Salem H. Nasser
Folha de S.Paulo
Ao final, o vencedor levou. Mas isso não significa, necessariamente, que as instituições funcionaram.
Desde o começo das revoltas no mundo árabe, tem-se perguntado se a democracia é possível naquelas paragens.
E ainda que não seja fácil definir exatamente uma democracia ou se pode haver mais de um tipo, talvez seja seguro dizer que tem a ver com o desenho de instituições sadias e que essas funcionem de modo a reduzir o exercício arbitrário do poder.
Nos últimos dias, no Egito, as instituições do Estado tomaram decisões que evidentemente serviam a dar uma roupagem elegante ao arbítrio e aos desvios de poder.
Será uma exceção a decisão que declarou vitorioso o vencedor de fato?
A dúvida é legítima. A demora do anúncio não podia se justificar senão porque algo estava sendo cozinhado em outra cozinha e, por um bom momento, pensou-se que o candidato do regime seria declarado vencedor.
Há algumas hipóteses. Os militares talvez estivessem testando a disposição popular e a dos partidários da Irmandade para saber se passaria uma vitória de Ahmed Shafiq. Ou estavam negociando com a Irmandade e com os interessados externos, entre eles os EUA, um novo status quo de compromisso.

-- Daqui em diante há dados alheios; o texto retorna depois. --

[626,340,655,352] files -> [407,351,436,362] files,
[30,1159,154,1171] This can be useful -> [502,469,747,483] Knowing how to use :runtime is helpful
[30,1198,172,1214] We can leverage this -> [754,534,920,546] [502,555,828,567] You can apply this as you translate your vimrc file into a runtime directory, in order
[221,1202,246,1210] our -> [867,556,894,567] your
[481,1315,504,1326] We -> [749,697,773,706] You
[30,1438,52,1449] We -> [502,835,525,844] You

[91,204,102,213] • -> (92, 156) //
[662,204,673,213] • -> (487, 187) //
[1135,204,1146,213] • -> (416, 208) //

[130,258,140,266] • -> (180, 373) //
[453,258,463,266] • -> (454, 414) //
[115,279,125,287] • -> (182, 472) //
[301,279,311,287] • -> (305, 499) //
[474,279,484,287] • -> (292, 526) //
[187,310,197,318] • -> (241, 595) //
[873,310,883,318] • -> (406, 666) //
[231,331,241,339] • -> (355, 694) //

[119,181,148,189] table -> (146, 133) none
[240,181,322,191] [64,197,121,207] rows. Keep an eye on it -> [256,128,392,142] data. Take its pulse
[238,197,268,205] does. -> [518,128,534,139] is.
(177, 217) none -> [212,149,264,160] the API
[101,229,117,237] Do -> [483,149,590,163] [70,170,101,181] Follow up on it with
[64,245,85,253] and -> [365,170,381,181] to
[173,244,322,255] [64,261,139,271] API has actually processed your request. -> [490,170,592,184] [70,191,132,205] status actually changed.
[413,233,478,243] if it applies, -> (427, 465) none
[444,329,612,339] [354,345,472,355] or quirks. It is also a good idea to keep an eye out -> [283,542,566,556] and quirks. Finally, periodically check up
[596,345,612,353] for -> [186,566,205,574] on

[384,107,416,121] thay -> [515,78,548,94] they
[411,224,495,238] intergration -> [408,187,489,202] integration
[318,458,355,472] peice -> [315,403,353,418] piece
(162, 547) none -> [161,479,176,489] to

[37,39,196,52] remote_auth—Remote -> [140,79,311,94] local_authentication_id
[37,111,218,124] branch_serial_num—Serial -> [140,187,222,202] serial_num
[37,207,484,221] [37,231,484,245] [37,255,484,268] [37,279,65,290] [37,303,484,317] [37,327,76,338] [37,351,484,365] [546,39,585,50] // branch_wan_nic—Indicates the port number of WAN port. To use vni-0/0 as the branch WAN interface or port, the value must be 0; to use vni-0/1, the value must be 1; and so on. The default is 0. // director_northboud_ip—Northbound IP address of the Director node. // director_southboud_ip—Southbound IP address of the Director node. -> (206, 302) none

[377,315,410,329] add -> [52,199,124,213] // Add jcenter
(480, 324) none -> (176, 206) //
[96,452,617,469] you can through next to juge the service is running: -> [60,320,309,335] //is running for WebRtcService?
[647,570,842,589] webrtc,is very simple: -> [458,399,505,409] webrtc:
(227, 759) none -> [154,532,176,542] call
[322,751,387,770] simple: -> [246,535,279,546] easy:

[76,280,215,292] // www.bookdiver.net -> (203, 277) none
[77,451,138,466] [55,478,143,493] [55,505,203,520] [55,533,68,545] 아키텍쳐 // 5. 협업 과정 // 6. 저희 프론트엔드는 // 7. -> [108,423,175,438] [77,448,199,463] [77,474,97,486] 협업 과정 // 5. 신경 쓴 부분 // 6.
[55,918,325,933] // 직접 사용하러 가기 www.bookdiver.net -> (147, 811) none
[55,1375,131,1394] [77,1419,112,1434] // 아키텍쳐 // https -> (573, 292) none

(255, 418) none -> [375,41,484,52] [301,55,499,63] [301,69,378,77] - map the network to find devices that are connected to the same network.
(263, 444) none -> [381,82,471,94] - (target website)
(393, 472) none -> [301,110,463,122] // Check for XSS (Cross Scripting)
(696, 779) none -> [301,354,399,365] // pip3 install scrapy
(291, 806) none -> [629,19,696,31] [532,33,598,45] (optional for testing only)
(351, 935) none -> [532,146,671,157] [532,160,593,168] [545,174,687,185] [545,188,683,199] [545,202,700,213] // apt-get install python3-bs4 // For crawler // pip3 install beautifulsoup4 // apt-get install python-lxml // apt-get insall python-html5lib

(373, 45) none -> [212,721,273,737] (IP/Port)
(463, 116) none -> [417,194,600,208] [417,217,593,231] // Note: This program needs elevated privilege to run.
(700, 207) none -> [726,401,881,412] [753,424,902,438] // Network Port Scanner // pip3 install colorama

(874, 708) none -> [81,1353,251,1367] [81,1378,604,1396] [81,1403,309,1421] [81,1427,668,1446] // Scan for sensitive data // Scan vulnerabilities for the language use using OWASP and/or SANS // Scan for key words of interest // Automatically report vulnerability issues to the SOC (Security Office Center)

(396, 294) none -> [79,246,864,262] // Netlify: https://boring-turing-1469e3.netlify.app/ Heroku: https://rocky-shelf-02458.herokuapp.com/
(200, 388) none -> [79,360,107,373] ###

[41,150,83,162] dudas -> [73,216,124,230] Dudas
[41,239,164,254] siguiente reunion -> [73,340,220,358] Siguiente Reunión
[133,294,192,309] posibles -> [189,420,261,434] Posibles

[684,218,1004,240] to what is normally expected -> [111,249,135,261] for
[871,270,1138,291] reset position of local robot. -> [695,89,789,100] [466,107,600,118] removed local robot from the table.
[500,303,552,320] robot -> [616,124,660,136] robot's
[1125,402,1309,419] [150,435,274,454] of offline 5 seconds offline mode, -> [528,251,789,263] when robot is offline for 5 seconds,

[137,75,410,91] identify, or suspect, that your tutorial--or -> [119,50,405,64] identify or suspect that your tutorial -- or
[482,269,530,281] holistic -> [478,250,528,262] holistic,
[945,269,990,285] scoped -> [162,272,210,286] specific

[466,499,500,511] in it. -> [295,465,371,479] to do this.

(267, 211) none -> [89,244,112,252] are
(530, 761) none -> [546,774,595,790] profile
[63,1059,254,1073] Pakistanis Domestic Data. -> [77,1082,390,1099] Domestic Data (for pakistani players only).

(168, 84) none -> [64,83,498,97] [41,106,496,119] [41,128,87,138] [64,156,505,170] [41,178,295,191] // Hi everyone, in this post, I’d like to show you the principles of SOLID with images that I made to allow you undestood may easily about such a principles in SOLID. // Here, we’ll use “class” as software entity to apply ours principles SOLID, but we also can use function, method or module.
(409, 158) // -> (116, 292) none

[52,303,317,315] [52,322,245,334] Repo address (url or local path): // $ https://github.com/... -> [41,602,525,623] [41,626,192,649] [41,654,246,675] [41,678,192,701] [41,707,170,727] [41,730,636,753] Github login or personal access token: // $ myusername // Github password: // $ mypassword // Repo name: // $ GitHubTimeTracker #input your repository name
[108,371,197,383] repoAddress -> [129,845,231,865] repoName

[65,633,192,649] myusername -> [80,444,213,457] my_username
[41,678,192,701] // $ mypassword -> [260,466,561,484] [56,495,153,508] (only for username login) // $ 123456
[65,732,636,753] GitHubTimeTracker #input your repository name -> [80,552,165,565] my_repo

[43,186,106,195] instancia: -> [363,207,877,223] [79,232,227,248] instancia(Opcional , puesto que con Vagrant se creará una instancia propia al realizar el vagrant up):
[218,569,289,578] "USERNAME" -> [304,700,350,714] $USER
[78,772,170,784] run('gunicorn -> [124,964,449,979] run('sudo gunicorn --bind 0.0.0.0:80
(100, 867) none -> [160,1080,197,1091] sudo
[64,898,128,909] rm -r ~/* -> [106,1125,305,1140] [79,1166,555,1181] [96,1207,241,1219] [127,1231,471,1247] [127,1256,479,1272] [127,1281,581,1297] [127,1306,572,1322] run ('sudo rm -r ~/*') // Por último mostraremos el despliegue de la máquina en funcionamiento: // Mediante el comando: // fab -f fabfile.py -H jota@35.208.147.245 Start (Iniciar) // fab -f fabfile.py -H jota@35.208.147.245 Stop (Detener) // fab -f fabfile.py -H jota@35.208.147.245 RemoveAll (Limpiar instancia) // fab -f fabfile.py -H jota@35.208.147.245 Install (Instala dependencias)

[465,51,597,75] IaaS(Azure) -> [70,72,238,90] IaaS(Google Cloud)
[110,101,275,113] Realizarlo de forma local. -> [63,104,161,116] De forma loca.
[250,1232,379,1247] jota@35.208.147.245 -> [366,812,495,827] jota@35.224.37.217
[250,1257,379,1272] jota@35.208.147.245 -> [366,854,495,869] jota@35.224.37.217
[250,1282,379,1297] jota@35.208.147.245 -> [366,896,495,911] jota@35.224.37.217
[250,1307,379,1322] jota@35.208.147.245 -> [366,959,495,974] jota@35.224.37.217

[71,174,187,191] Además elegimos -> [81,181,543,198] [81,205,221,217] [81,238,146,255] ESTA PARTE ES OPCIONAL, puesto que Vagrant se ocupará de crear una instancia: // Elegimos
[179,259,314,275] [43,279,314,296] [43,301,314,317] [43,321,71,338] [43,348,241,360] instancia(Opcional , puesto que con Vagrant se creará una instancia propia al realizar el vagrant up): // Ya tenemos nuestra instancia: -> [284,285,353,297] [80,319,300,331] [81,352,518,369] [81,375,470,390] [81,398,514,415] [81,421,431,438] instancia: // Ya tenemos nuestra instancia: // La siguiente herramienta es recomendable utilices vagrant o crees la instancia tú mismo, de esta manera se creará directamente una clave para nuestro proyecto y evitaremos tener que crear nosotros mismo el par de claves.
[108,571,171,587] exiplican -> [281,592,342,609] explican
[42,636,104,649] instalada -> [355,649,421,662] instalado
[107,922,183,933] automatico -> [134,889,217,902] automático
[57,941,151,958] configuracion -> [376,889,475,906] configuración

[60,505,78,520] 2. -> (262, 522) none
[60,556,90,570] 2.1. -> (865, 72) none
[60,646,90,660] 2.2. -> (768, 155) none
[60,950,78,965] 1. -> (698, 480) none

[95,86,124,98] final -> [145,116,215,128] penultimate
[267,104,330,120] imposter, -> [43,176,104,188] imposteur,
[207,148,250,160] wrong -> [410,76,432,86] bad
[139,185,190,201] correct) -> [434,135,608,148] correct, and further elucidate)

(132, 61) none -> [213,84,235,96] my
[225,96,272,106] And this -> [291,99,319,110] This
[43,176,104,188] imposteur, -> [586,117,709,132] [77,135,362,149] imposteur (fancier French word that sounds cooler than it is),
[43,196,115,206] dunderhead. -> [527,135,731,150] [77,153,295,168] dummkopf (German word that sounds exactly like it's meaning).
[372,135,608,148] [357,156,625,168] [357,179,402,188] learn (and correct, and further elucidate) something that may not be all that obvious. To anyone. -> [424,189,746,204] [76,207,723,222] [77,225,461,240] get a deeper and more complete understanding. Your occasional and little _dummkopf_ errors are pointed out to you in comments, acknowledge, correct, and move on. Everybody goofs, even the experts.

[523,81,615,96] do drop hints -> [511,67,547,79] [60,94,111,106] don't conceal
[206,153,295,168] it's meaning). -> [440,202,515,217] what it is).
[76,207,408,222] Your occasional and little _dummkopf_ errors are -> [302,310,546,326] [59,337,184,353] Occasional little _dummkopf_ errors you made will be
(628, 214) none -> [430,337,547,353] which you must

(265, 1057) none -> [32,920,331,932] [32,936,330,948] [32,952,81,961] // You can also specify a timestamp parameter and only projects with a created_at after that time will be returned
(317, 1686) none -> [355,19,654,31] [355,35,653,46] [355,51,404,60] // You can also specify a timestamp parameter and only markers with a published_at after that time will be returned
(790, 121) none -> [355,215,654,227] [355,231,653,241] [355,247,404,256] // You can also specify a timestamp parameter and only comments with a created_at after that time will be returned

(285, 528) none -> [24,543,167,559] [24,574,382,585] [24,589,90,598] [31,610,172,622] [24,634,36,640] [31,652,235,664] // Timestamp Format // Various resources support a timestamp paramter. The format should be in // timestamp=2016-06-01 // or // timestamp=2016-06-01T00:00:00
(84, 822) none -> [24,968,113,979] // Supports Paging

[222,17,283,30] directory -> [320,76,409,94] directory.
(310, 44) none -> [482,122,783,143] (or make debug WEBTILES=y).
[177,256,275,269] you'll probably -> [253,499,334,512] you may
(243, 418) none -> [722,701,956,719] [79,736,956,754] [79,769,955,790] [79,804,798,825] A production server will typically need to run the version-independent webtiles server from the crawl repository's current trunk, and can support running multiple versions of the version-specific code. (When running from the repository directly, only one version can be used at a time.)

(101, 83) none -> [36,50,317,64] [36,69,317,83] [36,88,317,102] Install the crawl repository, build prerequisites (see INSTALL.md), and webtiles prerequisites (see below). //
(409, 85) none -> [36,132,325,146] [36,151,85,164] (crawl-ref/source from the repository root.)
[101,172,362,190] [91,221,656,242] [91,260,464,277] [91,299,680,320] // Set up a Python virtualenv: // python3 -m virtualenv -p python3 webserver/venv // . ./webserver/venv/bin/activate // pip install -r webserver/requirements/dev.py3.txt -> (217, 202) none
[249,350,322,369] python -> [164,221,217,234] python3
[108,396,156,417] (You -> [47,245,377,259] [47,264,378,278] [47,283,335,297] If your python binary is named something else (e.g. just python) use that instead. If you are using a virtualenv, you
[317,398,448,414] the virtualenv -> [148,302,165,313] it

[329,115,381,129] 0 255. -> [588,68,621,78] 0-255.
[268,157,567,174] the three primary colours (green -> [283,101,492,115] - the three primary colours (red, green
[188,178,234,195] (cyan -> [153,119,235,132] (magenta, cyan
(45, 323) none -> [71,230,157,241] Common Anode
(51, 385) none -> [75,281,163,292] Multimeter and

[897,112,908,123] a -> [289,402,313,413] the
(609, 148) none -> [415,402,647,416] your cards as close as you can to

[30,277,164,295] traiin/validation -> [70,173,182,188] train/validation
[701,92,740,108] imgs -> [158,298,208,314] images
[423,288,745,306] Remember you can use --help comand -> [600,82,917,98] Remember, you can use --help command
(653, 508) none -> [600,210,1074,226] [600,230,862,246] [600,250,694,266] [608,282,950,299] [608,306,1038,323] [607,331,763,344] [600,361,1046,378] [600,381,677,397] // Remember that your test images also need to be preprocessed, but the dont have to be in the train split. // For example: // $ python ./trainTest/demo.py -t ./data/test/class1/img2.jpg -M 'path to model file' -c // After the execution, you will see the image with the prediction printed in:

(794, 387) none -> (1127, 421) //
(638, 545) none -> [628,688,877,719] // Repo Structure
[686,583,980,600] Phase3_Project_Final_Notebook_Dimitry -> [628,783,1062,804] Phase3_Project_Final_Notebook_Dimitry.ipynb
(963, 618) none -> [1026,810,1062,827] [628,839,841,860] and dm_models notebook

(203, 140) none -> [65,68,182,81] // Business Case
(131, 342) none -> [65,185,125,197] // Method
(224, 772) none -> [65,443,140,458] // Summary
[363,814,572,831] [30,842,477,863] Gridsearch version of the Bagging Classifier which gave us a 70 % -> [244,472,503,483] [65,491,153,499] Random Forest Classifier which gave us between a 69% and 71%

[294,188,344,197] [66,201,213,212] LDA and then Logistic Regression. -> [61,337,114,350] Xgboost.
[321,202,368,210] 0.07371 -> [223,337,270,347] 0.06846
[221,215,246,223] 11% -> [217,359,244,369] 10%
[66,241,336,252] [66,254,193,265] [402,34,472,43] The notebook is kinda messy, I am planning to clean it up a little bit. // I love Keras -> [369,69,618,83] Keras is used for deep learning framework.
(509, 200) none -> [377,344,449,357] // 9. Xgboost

O fato de que um tal acordo foi costurado e era do conhecimento de muitos se fez sentir nas rápidas boas-vindas que muitos, inclusive Israel, deram ao resultado.
Aceitou-se o inevitável, mas conta-se com a capacidade dos militares de assegurar que a Presidência seja despida de poderes e, por isso mesmo, que a Irmandade fracasse na função.
Aos olhos do Ocidente, ou de parte dele, estaria assim desenhado um paradoxo, ou absurdo, do tipo que vigorou na Turquia por tanto tempo: os militares garantindo uma democracia para a qual os islamitas seriam um perigo.
Ainda assim, a chegada da Irmandade à Presidência é um evento de monumental importância.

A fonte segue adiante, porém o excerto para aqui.